SUPPLIED MATERIAL:
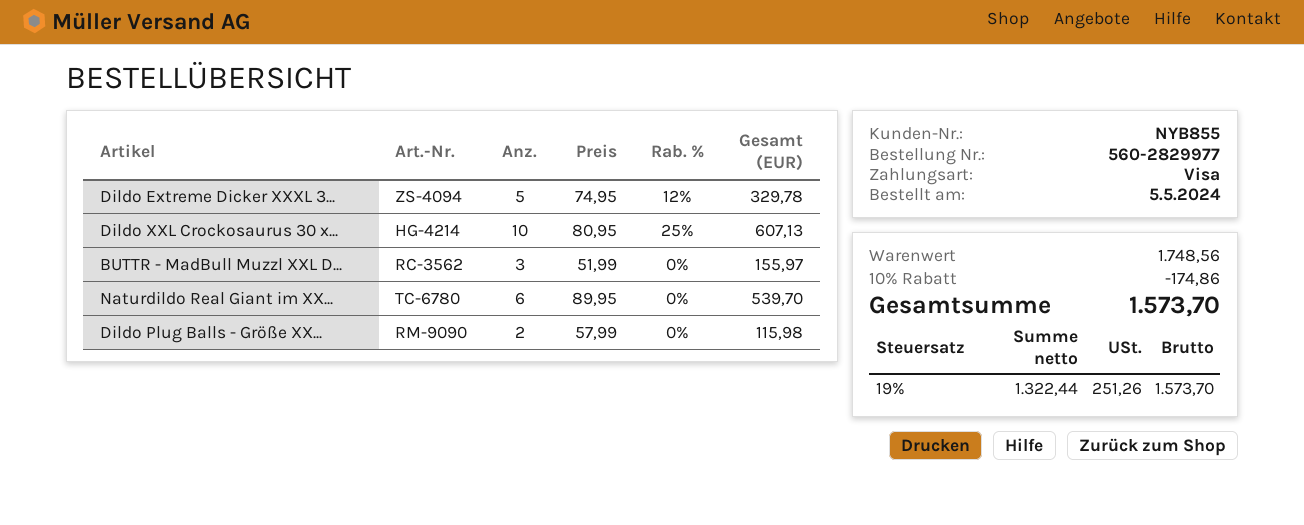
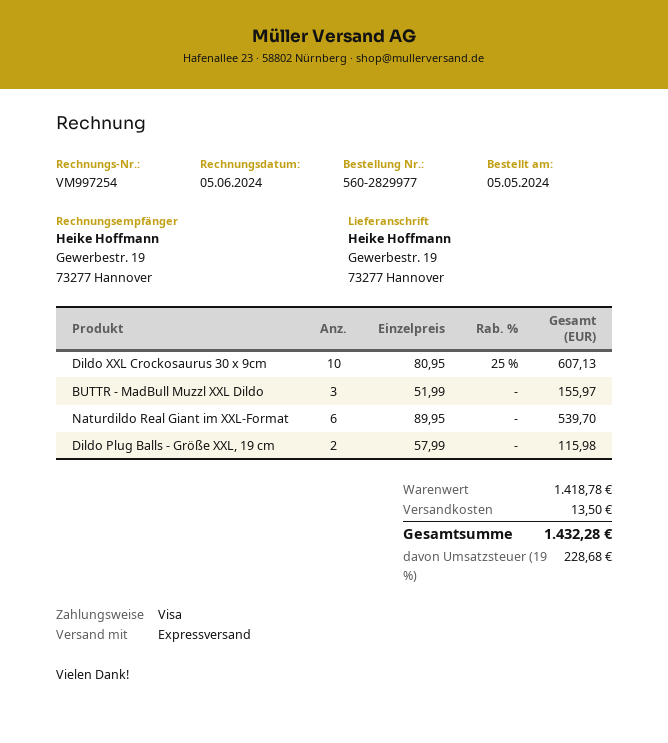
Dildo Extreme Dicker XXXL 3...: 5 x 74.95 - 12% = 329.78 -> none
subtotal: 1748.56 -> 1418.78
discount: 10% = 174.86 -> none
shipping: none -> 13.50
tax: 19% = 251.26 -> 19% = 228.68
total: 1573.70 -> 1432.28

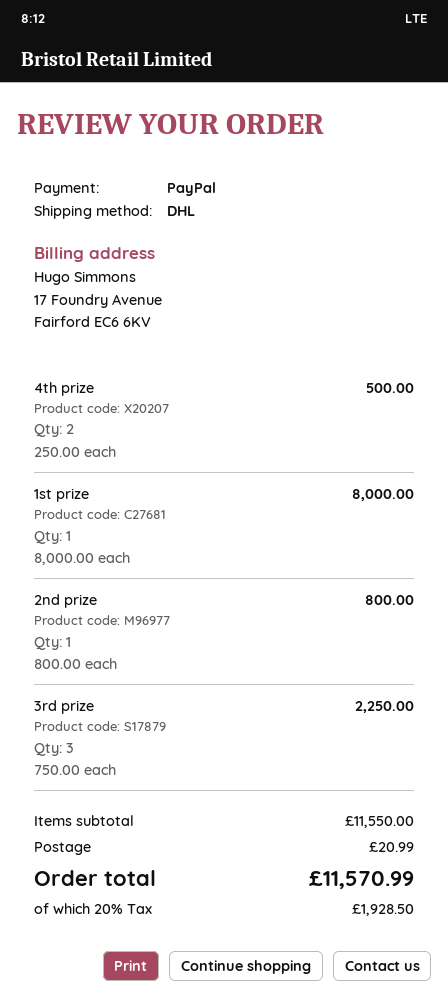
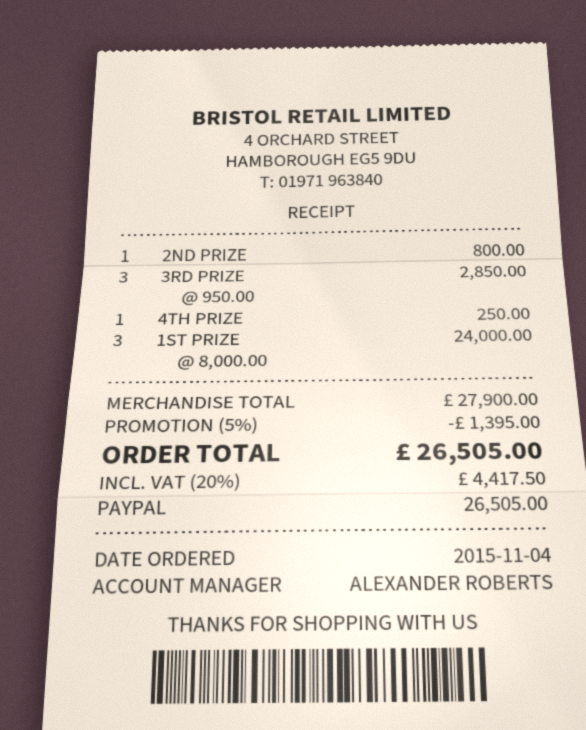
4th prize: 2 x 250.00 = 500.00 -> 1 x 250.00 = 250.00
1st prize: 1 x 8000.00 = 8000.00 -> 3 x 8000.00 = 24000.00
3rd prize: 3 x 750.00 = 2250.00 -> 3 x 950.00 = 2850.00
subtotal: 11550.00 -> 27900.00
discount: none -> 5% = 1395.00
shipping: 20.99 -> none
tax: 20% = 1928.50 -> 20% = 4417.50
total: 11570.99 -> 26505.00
* * *
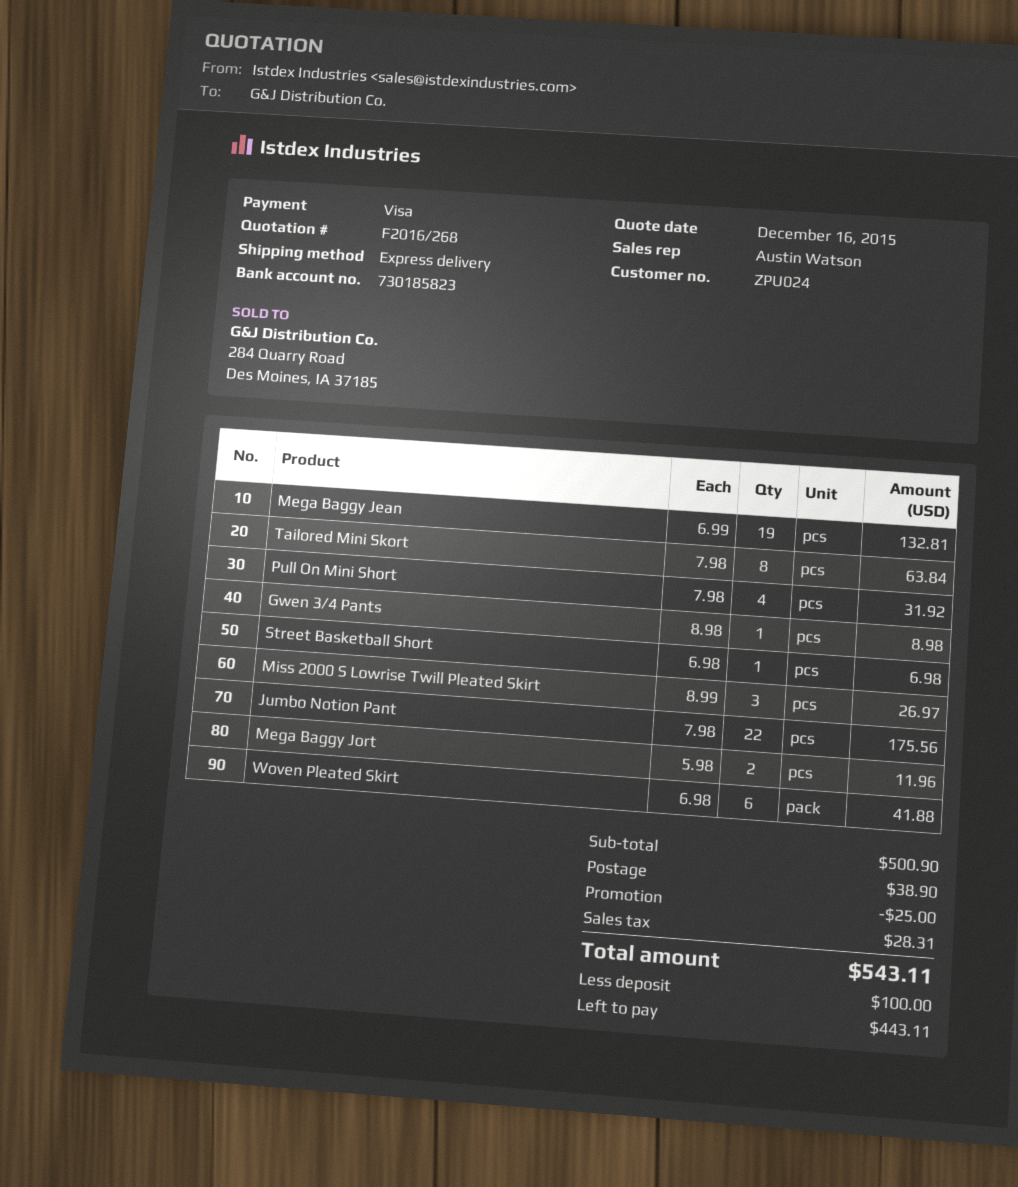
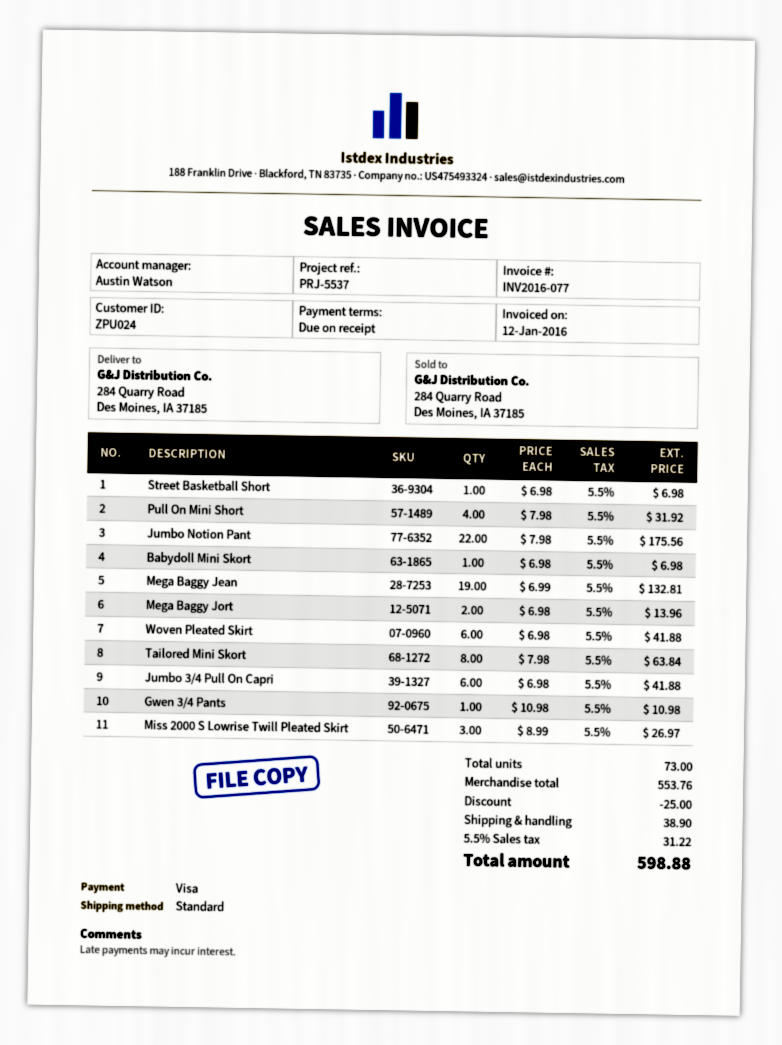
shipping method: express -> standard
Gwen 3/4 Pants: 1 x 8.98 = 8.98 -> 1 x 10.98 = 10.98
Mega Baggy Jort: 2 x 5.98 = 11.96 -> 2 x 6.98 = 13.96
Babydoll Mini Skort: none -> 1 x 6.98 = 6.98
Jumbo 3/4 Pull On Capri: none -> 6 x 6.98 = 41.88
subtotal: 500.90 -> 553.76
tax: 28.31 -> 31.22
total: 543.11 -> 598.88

TASK DESCRIPTION:
Above are some records. Output exactly the lines from the one that contains "tax: 19% = 251.26 -> 19% = 228.68" to the one that contains "total: 11570.99 -> 26505.00", keeping both, and omit the pictures.

TASK ANSWER:
tax: 19% = 251.26 -> 19% = 228.68
total: 1573.70 -> 1432.28

4th prize: 2 x 250.00 = 500.00 -> 1 x 250.00 = 250.00
1st prize: 1 x 8000.00 = 8000.00 -> 3 x 8000.00 = 24000.00
3rd prize: 3 x 750.00 = 2250.00 -> 3 x 950.00 = 2850.00
subtotal: 11550.00 -> 27900.00
discount: none -> 5% = 1395.00
shipping: 20.99 -> none
tax: 20% = 1928.50 -> 20% = 4417.50
total: 11570.99 -> 26505.00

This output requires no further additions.